▶ [Work task]: Let the output be exactly the lines from the one containing "Atkins Nutritionals Iced" through the end of the records below, both included.
**** Supplied data ****
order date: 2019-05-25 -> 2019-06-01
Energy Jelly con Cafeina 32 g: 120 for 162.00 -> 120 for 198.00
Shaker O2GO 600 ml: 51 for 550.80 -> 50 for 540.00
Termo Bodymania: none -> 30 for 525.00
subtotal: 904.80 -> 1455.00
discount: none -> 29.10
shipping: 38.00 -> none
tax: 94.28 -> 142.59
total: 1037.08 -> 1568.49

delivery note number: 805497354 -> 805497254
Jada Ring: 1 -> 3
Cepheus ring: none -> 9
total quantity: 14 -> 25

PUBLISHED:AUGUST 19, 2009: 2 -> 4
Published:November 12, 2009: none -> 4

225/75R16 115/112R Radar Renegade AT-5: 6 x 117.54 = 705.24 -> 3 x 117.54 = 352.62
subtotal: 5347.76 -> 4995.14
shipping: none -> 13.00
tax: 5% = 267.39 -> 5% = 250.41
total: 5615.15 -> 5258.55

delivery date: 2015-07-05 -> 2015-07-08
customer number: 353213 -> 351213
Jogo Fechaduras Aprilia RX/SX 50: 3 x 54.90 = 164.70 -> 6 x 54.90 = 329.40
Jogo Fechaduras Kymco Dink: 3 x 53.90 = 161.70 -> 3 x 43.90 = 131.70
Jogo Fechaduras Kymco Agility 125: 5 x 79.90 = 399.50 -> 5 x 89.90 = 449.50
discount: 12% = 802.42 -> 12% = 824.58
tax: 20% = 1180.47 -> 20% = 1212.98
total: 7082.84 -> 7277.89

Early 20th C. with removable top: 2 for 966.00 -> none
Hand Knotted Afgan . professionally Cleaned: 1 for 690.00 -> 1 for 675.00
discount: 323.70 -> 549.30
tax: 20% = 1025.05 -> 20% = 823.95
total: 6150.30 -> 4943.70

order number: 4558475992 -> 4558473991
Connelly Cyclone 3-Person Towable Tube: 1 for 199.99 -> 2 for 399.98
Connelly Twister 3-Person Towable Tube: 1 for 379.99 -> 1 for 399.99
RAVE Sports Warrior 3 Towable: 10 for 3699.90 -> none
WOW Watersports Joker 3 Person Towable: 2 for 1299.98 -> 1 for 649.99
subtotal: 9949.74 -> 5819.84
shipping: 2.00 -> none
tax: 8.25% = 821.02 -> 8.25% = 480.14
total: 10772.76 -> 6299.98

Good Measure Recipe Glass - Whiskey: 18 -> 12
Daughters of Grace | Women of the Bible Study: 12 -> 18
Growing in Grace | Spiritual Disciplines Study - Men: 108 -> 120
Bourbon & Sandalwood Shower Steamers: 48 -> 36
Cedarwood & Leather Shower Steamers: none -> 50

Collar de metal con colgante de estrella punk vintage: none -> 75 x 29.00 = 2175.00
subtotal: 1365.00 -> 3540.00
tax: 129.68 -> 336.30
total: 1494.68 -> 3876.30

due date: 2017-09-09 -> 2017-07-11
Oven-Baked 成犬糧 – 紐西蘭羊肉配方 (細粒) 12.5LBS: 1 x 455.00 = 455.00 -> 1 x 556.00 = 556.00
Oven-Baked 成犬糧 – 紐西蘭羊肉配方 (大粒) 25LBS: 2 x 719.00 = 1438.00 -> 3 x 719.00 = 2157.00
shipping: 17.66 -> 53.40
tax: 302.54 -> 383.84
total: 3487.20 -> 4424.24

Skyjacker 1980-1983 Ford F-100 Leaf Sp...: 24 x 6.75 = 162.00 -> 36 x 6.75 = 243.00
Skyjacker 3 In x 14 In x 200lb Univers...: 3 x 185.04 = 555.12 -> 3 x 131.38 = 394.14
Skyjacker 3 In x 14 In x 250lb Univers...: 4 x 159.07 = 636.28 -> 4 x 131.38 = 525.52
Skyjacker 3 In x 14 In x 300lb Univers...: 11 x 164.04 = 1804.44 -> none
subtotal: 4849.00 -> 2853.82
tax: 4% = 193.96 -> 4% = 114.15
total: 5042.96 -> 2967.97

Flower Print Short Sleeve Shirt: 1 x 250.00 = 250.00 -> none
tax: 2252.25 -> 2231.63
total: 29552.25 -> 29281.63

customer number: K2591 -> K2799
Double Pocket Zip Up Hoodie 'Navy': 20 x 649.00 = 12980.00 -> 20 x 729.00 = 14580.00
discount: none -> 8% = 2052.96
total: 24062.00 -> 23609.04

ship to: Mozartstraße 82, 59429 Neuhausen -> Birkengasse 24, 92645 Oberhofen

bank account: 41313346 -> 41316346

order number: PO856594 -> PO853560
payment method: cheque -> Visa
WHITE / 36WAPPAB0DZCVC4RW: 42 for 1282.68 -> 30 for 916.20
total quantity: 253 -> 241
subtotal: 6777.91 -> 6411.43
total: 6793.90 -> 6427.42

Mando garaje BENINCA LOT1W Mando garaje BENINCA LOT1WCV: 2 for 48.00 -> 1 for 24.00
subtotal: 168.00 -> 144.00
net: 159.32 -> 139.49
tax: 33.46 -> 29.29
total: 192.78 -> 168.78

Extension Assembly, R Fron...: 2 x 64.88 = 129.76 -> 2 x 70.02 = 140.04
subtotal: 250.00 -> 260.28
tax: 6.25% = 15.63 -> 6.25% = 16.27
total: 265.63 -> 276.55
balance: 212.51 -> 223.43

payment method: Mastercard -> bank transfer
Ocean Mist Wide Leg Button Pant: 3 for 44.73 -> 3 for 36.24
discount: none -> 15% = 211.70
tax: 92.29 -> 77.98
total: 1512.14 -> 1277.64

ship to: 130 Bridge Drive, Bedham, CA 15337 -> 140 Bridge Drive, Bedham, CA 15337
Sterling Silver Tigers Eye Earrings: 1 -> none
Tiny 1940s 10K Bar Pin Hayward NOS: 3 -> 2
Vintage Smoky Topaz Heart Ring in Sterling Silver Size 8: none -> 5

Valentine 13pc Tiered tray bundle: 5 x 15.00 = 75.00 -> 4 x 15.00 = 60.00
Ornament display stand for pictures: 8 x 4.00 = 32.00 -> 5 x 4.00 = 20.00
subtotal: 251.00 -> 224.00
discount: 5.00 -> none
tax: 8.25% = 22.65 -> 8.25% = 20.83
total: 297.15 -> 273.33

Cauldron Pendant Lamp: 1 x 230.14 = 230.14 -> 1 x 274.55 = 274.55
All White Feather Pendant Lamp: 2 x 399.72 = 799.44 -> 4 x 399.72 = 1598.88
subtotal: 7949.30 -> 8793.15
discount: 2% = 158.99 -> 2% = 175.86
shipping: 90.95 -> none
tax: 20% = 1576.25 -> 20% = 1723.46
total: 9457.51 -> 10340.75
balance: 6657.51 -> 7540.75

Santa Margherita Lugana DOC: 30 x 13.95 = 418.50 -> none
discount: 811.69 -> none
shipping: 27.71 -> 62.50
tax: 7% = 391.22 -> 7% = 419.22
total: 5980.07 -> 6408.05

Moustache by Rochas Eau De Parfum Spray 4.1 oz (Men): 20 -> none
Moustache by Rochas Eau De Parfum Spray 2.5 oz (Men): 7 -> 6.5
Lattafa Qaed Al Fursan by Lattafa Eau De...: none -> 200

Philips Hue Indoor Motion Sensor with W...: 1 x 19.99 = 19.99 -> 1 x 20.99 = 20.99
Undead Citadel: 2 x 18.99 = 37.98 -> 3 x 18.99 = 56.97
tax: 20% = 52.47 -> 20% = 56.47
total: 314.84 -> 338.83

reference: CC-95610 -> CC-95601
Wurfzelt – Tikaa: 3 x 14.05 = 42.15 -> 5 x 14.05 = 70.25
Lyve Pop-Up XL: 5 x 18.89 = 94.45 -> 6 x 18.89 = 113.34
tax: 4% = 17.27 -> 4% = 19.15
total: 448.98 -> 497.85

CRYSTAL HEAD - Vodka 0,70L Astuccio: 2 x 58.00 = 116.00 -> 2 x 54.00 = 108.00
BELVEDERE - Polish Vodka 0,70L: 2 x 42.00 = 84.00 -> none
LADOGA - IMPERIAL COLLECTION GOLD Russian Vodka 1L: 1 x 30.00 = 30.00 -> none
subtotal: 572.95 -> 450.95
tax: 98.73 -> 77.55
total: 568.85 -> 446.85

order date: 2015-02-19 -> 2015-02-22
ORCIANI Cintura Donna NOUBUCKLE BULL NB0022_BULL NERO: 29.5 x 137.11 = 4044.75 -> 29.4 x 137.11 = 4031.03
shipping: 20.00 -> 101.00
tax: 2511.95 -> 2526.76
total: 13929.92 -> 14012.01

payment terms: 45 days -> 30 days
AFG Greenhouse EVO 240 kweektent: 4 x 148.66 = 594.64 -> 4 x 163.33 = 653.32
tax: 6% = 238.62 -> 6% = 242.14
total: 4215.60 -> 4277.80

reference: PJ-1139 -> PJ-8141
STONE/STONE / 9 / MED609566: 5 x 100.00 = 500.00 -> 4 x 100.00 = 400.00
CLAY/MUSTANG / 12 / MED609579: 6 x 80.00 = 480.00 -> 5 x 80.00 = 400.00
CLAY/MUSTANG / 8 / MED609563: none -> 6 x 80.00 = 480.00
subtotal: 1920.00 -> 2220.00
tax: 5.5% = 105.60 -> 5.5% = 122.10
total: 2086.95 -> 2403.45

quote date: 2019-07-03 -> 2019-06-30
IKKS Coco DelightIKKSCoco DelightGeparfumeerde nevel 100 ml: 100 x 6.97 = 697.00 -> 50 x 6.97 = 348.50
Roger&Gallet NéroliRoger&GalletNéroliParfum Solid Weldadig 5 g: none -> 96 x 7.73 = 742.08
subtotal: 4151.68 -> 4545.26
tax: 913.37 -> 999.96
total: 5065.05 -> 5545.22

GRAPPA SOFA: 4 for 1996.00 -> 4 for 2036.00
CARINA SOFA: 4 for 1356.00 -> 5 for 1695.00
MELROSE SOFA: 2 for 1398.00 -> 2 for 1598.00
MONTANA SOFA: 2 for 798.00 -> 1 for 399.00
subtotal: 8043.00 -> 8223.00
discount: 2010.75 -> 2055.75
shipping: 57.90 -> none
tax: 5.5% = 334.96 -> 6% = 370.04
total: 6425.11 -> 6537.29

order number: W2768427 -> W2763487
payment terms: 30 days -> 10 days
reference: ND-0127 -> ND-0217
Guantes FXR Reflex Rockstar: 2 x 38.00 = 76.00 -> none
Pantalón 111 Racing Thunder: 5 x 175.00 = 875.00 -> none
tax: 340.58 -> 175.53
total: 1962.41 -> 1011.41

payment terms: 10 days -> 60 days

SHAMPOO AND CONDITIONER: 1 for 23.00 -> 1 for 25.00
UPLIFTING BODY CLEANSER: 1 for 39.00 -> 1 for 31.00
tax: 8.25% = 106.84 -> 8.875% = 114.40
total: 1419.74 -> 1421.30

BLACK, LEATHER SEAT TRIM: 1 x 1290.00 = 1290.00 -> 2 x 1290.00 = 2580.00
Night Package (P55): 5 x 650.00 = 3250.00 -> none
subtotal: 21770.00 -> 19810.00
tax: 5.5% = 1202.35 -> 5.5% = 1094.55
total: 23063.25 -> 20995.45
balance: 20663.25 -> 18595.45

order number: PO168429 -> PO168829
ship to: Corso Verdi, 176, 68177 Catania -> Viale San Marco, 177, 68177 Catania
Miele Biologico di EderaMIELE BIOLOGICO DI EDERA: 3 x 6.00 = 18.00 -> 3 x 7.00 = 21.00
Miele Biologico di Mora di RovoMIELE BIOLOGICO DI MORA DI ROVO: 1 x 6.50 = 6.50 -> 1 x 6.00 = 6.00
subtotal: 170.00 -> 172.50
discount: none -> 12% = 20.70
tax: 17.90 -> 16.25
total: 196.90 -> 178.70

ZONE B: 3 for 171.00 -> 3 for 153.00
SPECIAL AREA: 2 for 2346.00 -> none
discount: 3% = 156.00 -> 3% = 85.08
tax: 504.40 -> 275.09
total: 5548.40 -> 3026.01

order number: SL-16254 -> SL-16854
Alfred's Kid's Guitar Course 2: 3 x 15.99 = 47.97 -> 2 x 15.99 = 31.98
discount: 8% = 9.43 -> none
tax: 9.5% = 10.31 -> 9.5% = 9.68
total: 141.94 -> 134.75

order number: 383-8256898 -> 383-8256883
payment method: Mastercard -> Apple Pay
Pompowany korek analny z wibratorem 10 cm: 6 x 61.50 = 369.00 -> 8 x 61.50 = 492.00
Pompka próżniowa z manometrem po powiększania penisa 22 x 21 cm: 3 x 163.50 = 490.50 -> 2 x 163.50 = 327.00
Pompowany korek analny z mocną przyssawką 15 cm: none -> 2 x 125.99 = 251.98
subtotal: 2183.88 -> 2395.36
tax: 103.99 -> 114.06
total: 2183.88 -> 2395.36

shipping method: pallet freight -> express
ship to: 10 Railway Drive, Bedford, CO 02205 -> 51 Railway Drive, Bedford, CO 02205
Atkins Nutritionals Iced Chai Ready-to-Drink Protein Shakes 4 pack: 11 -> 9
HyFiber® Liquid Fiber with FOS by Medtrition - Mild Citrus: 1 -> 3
****
▶ [Result of the task]:
Atkins Nutritionals Iced Chai Ready-to-Drink Protein Shakes 4 pack: 11 -> 9
HyFiber® Liquid Fiber with FOS by Medtrition - Mild Citrus: 1 -> 3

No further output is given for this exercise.